> [Task description]:
Where a picture appears, skip it; print everything else in the records exactly as it stands.

== Segment start ==

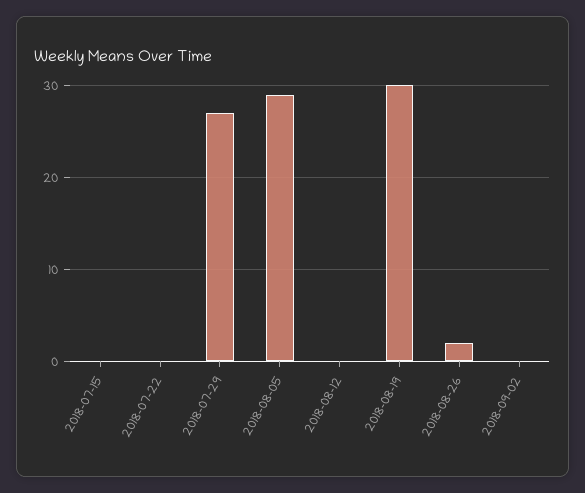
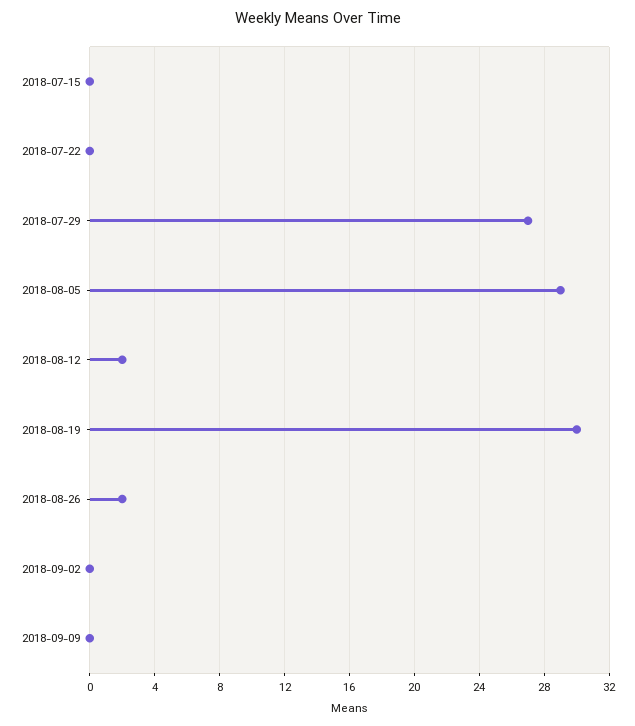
2018-08-12: 0 -> 2
2018-09-09: none -> 0

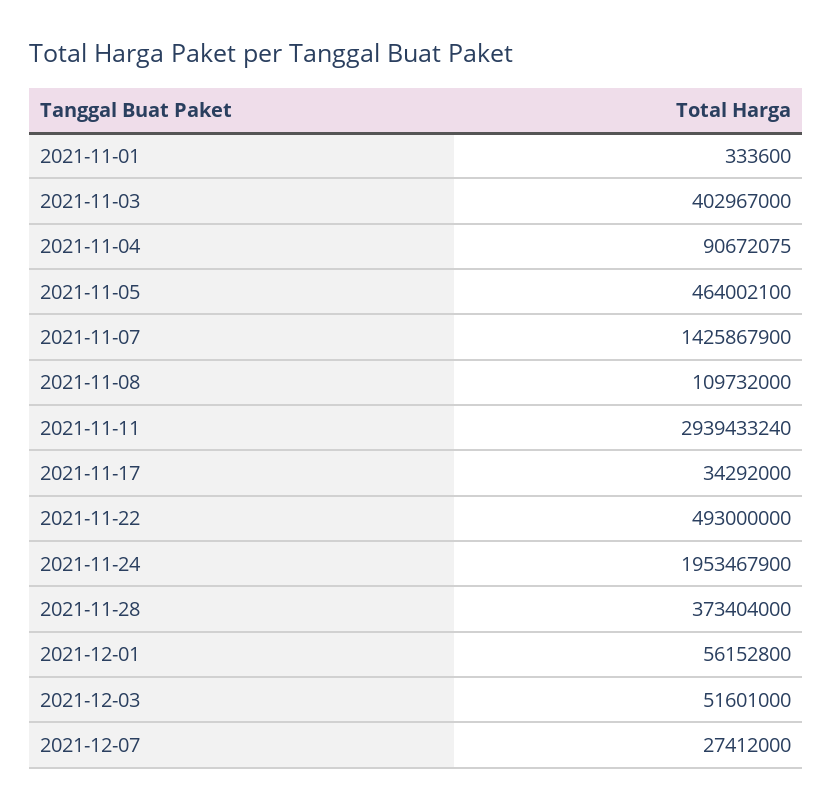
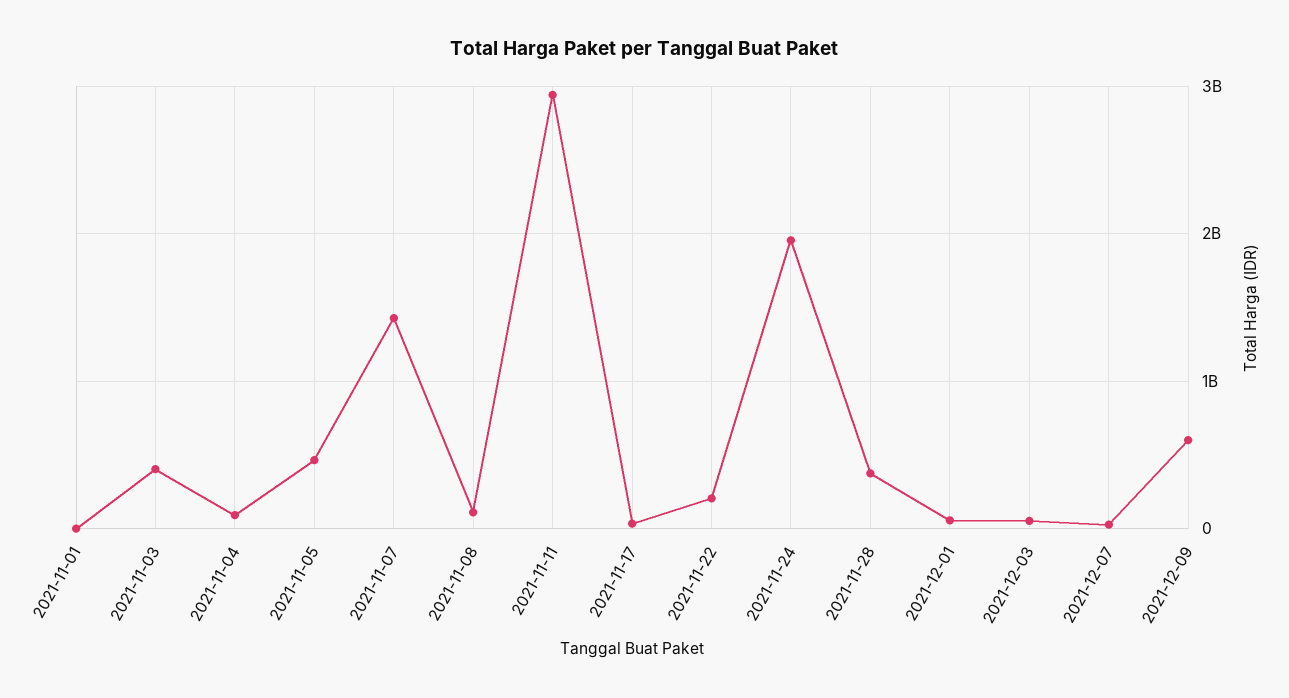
2021-11-22: 493000000 -> 200000000
2021-12-09: none -> 600000000

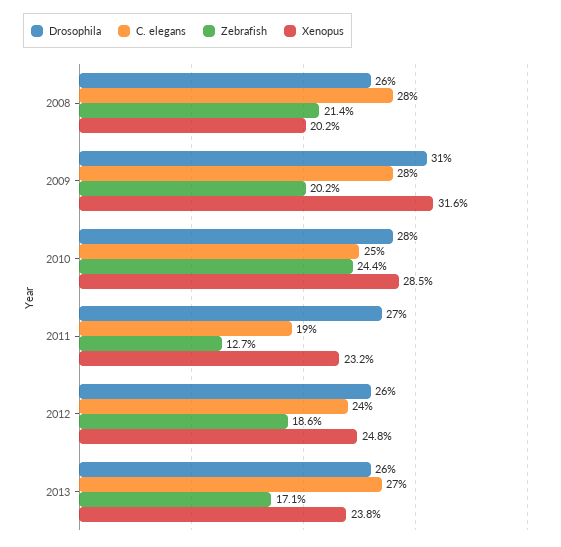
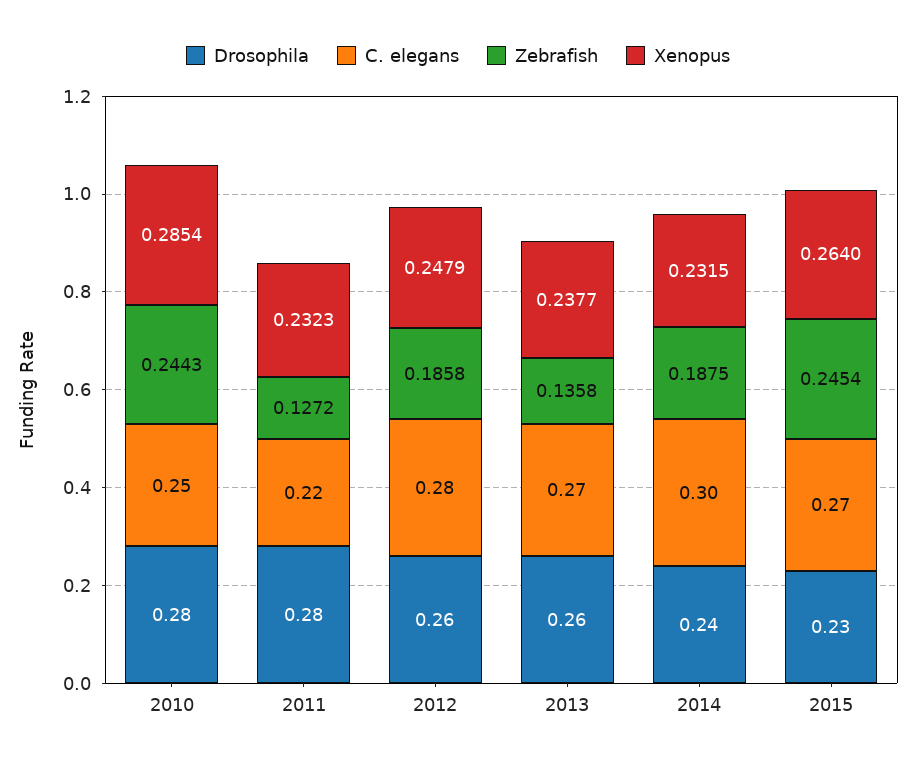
Drosophila, 2008: 0.26 -> none
C. elegans, 2008: 0.28 -> none
Zebrafish, 2008: 0.214 -> none
Xenopus, 2008: 0.202 -> none
Drosophila, 2009: 0.31 -> none
C. elegans, 2009: 0.28 -> none
Zebrafish, 2009: 0.202 -> none
Xenopus, 2009: 0.316 -> none
Drosophila, 2011: 0.27 -> 0.28
C. elegans, 2011: 0.19 -> 0.22
C. elegans, 2012: 0.24 -> 0.28
Zebrafish, 2013: 0.171 -> 0.1358
Drosophila, 2014: none -> 0.24
C. elegans, 2014: none -> 0.3
Zebrafish, 2014: none -> 0.1875
Xenopus, 2014: none -> 0.2315
Drosophila, 2015: none -> 0.23
C. elegans, 2015: none -> 0.27
Zebrafish, 2015: none -> 0.2454
Xenopus, 2015: none -> 0.264

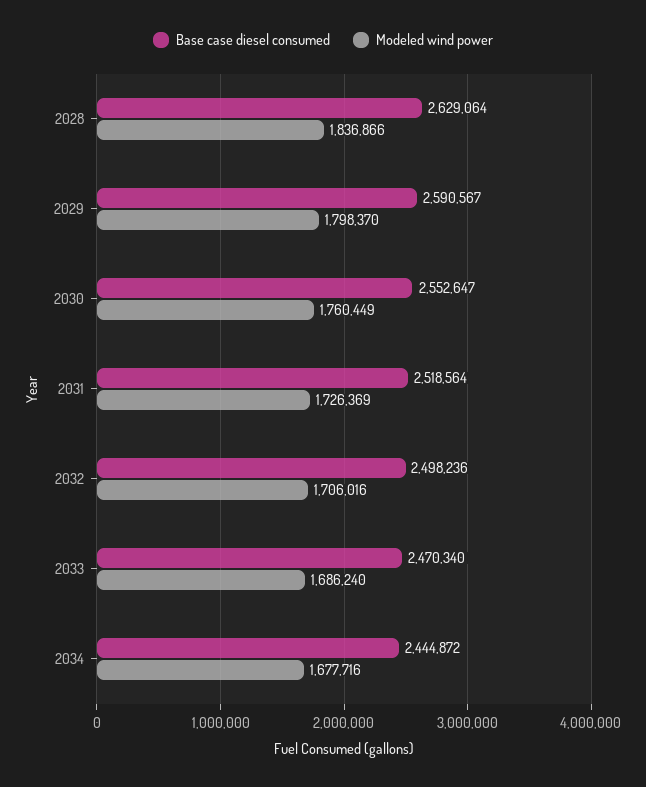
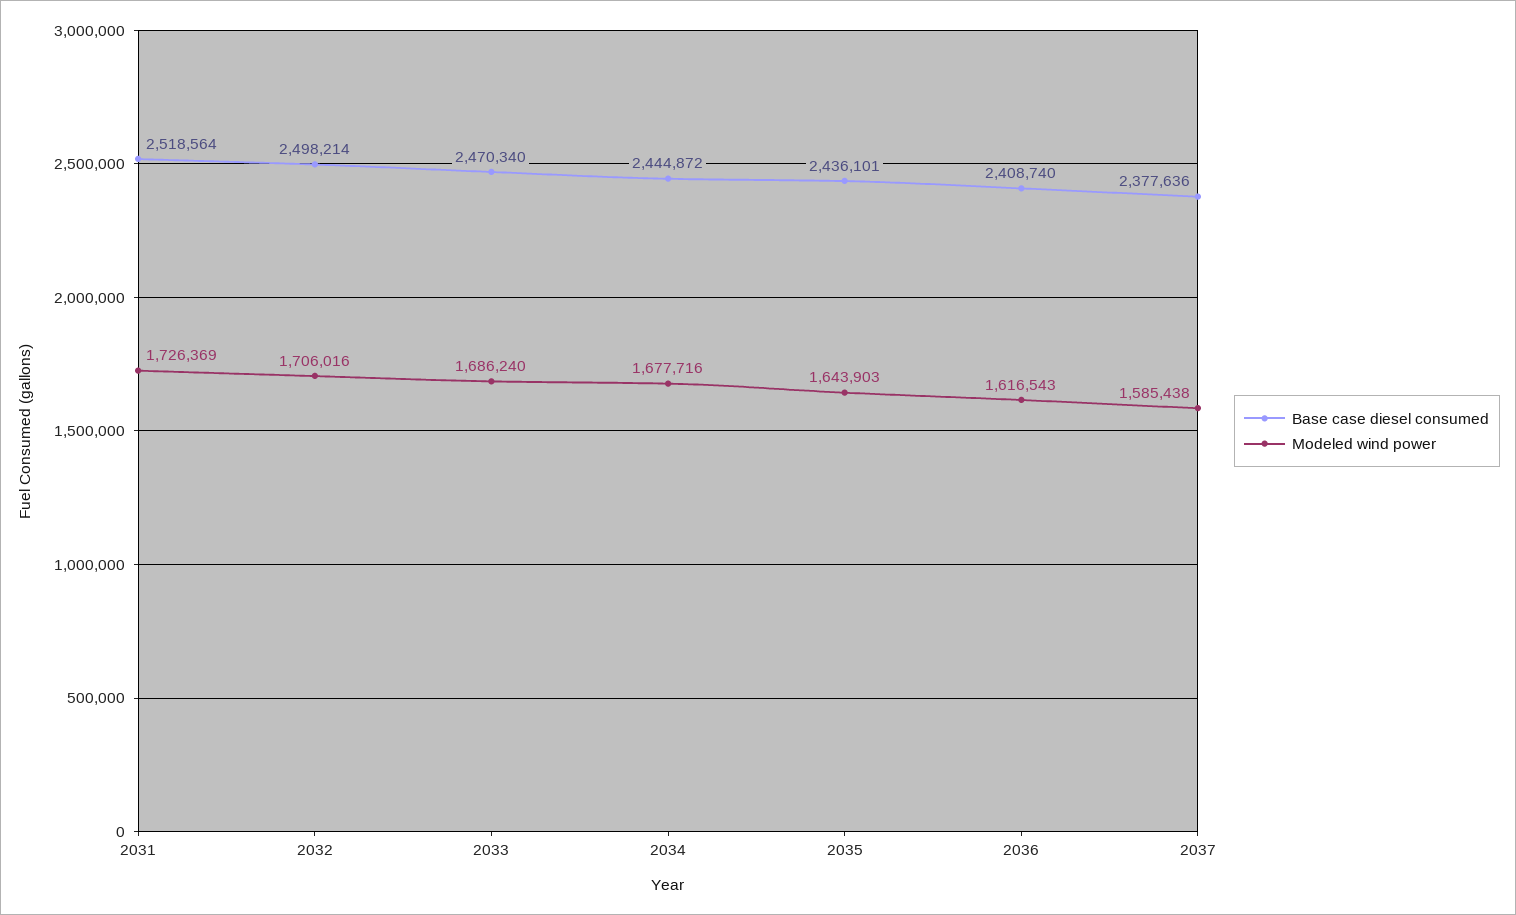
Base case diesel consumed, 2028: 2629064 -> none
Modeled wind power, 2028: 1836866 -> none
Base case diesel consumed, 2029: 2590567 -> none
Modeled wind power, 2029: 1798370 -> none
Base case diesel consumed, 2030: 2552647 -> none
Modeled wind power, 2030: 1760449 -> none
Base case diesel consumed, 2032: 2498236 -> 2498214
Base case diesel consumed, 2035: none -> 2436101
Modeled wind power, 2035: none -> 1643903
Base case diesel consumed, 2036: none -> 2408740
Modeled wind power, 2036: none -> 1616543
Base case diesel consumed, 2037: none -> 2377636
Modeled wind power, 2037: none -> 1585438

== Segment end ==

> [The answer]:
2018-08-12: 0 -> 2
2018-09-09: none -> 0

2021-11-22: 493000000 -> 200000000
2021-12-09: none -> 600000000

Drosophila, 2008: 0.26 -> none
C. elegans, 2008: 0.28 -> none
Zebrafish, 2008: 0.214 -> none
Xenopus, 2008: 0.202 -> none
Drosophila, 2009: 0.31 -> none
C. elegans, 2009: 0.28 -> none
Zebrafish, 2009: 0.202 -> none
Xenopus, 2009: 0.316 -> none
Drosophila, 2011: 0.27 -> 0.28
C. elegans, 2011: 0.19 -> 0.22
C. elegans, 2012: 0.24 -> 0.28
Zebrafish, 2013: 0.171 -> 0.1358
Drosophila, 2014: none -> 0.24
C. elegans, 2014: none -> 0.3
Zebrafish, 2014: none -> 0.1875
Xenopus, 2014: none -> 0.2315
Drosophila, 2015: none -> 0.23
C. elegans, 2015: none -> 0.27
Zebrafish, 2015: none -> 0.2454
Xenopus, 2015: none -> 0.264

Base case diesel consumed, 2028: 2629064 -> none
Modeled wind power, 2028: 1836866 -> none
Base case diesel consumed, 2029: 2590567 -> none
Modeled wind power, 2029: 1798370 -> none
Base case diesel consumed, 2030: 2552647 -> none
Modeled wind power, 2030: 1760449 -> none
Base case diesel consumed, 2032: 2498236 -> 2498214
Base case diesel consumed, 2035: none -> 2436101
Modeled wind power, 2035: none -> 1643903
Base case diesel consumed, 2036: none -> 2408740
Modeled wind power, 2036: none -> 1616543
Base case diesel consumed, 2037: none -> 2377636
Modeled wind power, 2037: none -> 1585438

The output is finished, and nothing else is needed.